*** Excerpted records ***
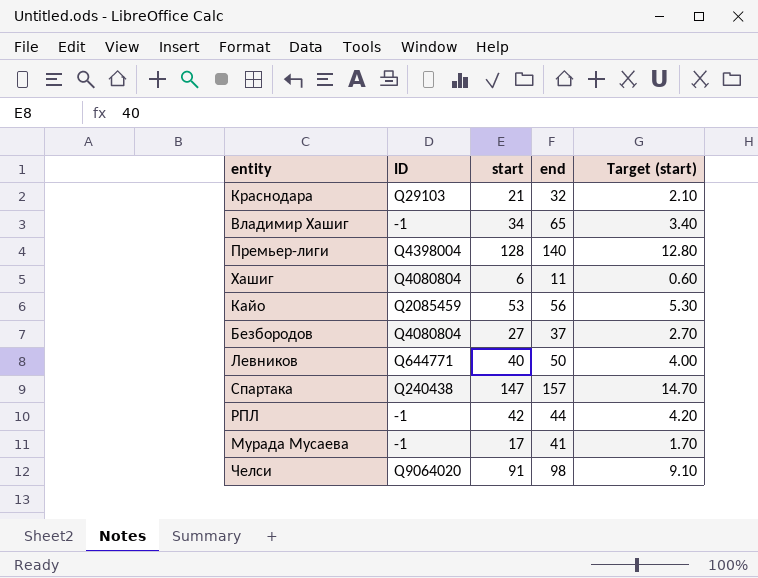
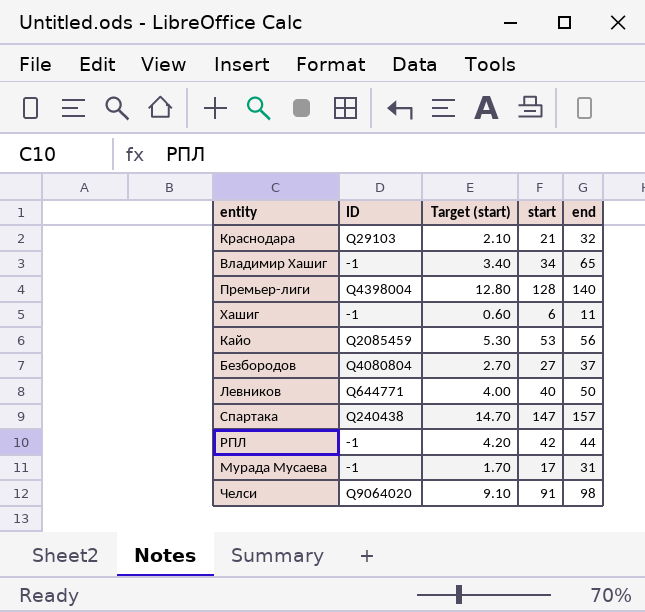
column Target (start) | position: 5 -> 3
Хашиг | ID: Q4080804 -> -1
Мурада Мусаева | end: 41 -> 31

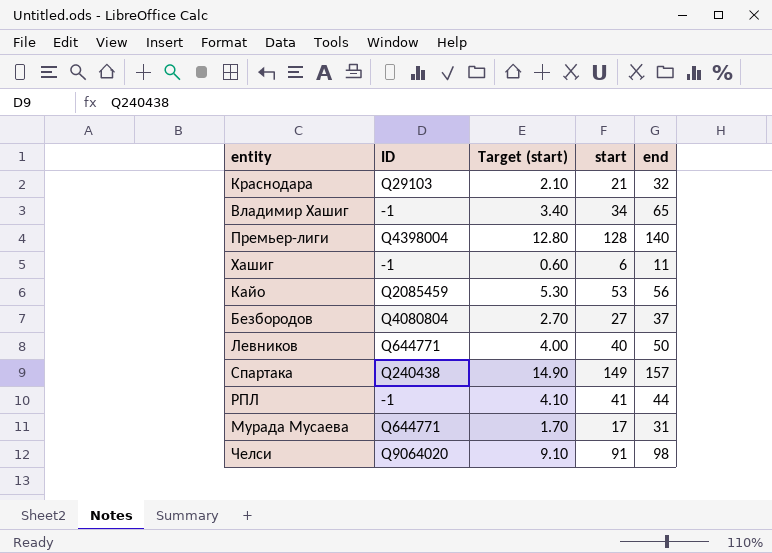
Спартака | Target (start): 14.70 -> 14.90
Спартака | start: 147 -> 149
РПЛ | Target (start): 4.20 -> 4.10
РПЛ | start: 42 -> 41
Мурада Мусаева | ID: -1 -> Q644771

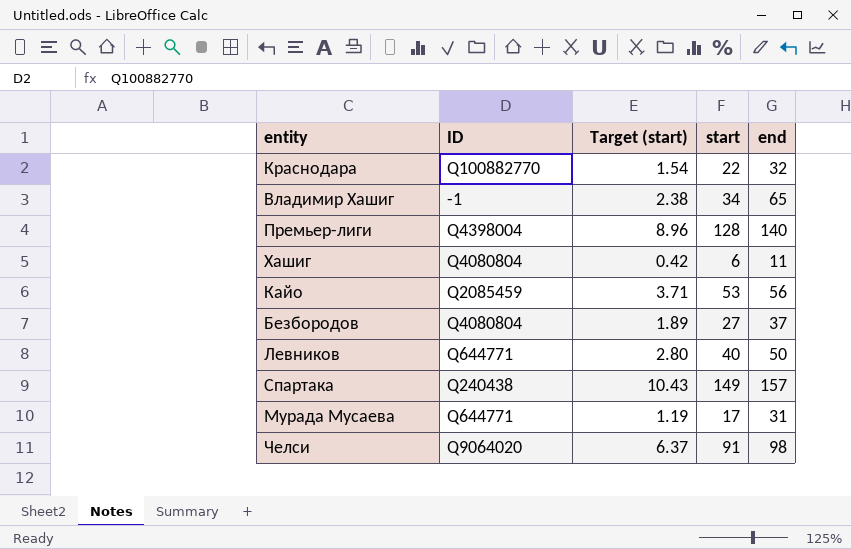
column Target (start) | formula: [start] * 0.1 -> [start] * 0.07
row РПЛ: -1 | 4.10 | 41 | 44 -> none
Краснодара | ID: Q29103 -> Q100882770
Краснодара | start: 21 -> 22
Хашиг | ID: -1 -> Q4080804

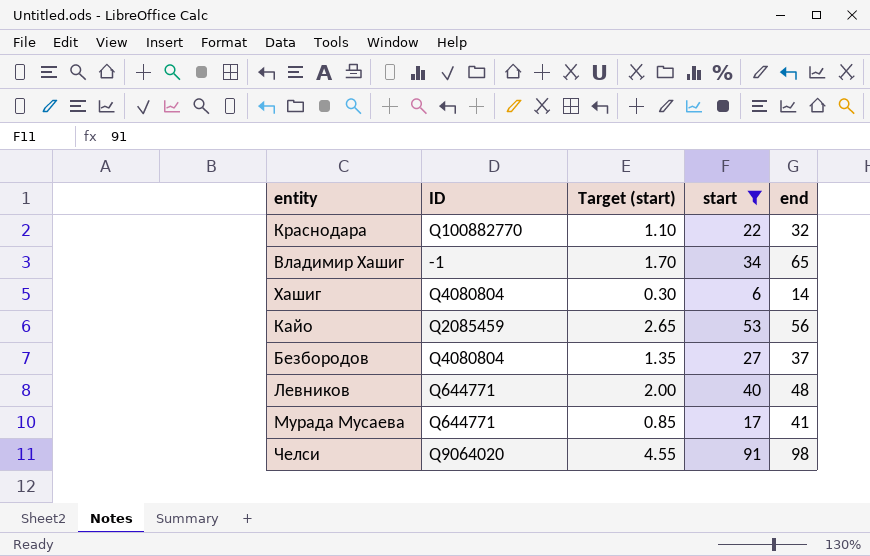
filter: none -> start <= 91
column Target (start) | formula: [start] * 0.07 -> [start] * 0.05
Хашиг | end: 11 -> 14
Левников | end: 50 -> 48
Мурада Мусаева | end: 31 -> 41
*** End of Excerpted records ***
_Brief_
Each line of the records that holds the word "none" should be copied out.

_Response to the exercise_
row РПЛ: -1 | 4.10 | 41 | 44 -> none
filter: none -> start <= 91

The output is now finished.